Not all software that controls that hardware will put it in this mode,
however.  Systems with a full System V-style tty driver interface will
do so; just set CS8 and PARENB.  This should include the system in
question (it also includes SunOS 4.0 and later, and will probably
include the next BSD release, since it will at least support a
POSIX-style tty driver interface, and that permits 8 bits plus parity). 
Systems with a V7-style tty driver interface, such as current BSD
systems, won't put the hardware in that mode; the software running
inside some terminals may not do so either, in which case setting the
host up to support this doesn't help you any.

>> ...If I succeed in switching to 8 data bits will
>> there be any unwanted side effects I should beware of? 
>
>Yes ! dont use TAB3, it means "expand tabs to spaces"; normally that would
>be wrong (VERY wrong sometimes) for uucp-traffic.

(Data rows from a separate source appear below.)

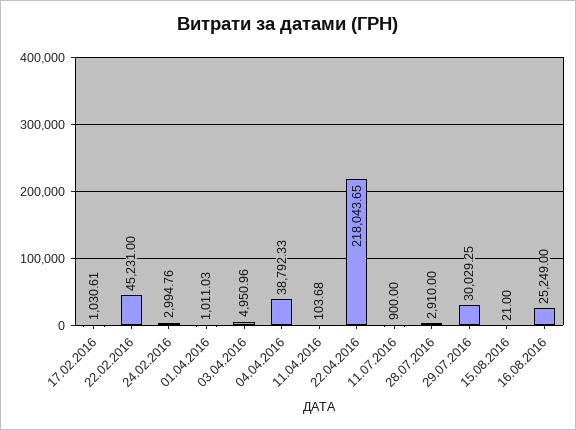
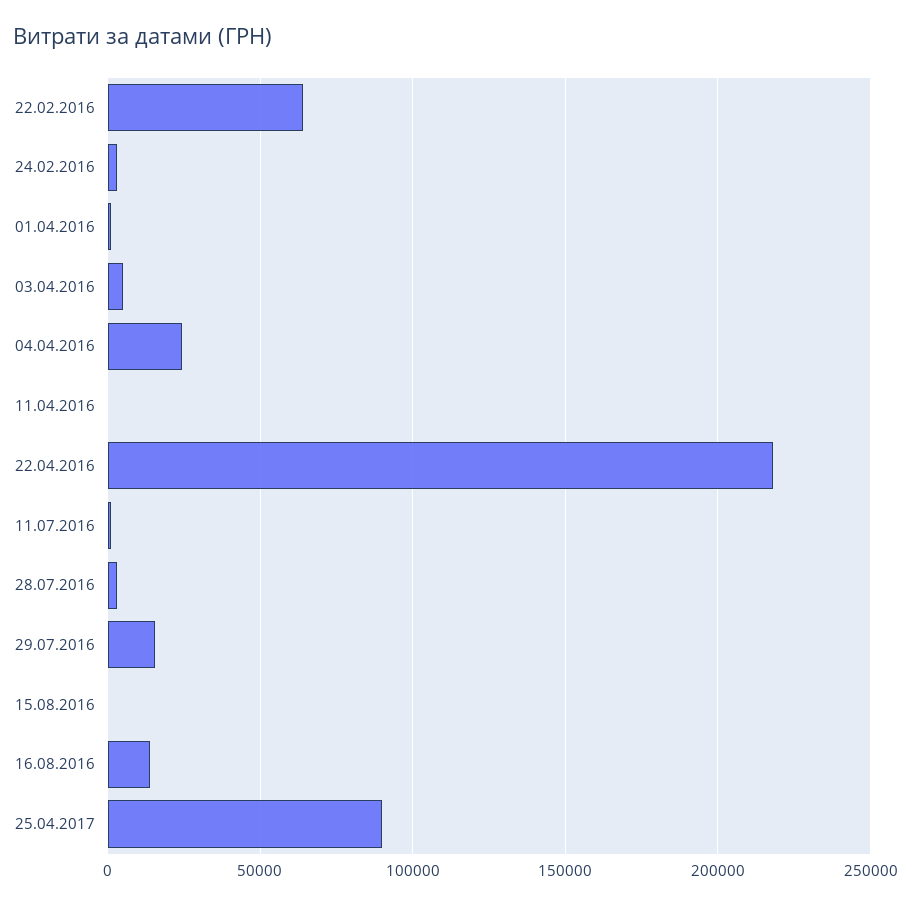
17.02.2016: 1030.61 -> none
22.02.2016: 45231 -> 65000
04.04.2016: 38792.33 -> 25000
29.07.2016: 30029.25 -> 15000
16.08.2016: 25249 -> 15000
25.04.2017: none -> 90000

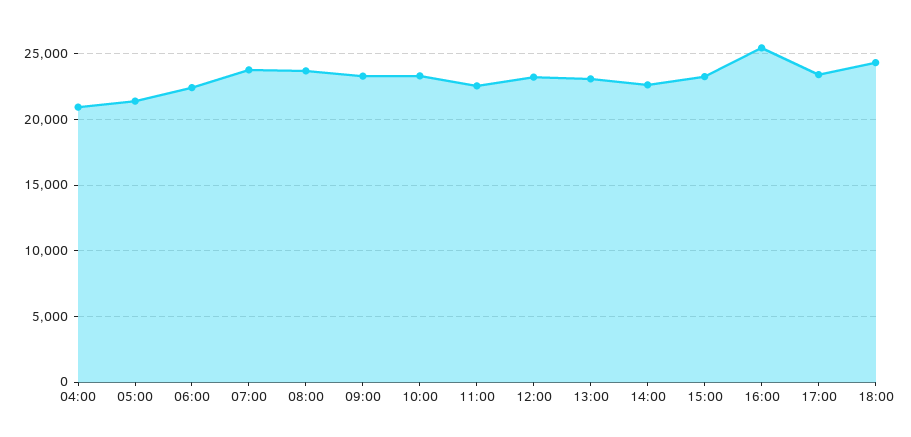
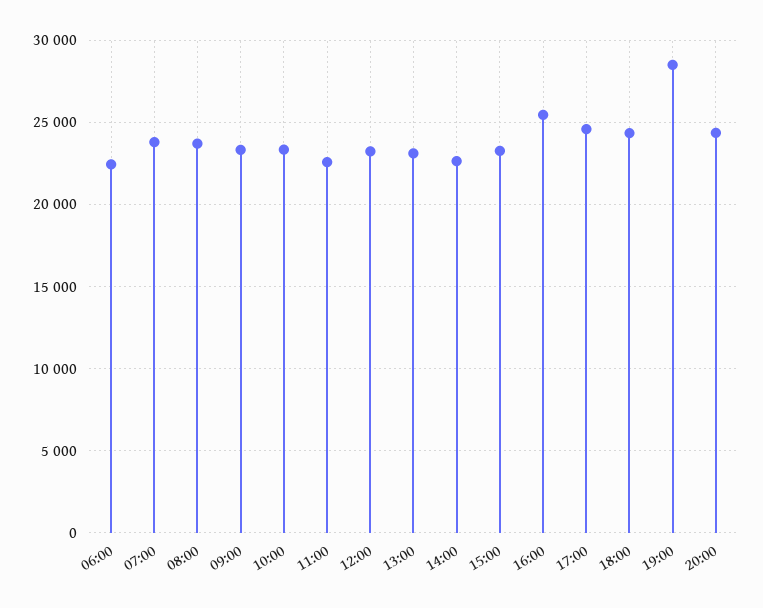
04:00: 21000 -> none
05:00: 21500 -> none
17:00: 23500 -> 24500
19:00: none -> 28500
20:00: none -> 24500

If the guy wants 8-bit support for a user's terminal, rather than UUCP
or some other software that wants an 8-bit "pass-through" binary data
path, there should be no problem with setting TAB3; if the guy wants
8-bit support for a "pass-through" binary data path, the proper advice
is "don't use OPOST", not "don't use TAB3", because *any* tty driver
transformation of data on output - or input, for that matter - will be
wrong.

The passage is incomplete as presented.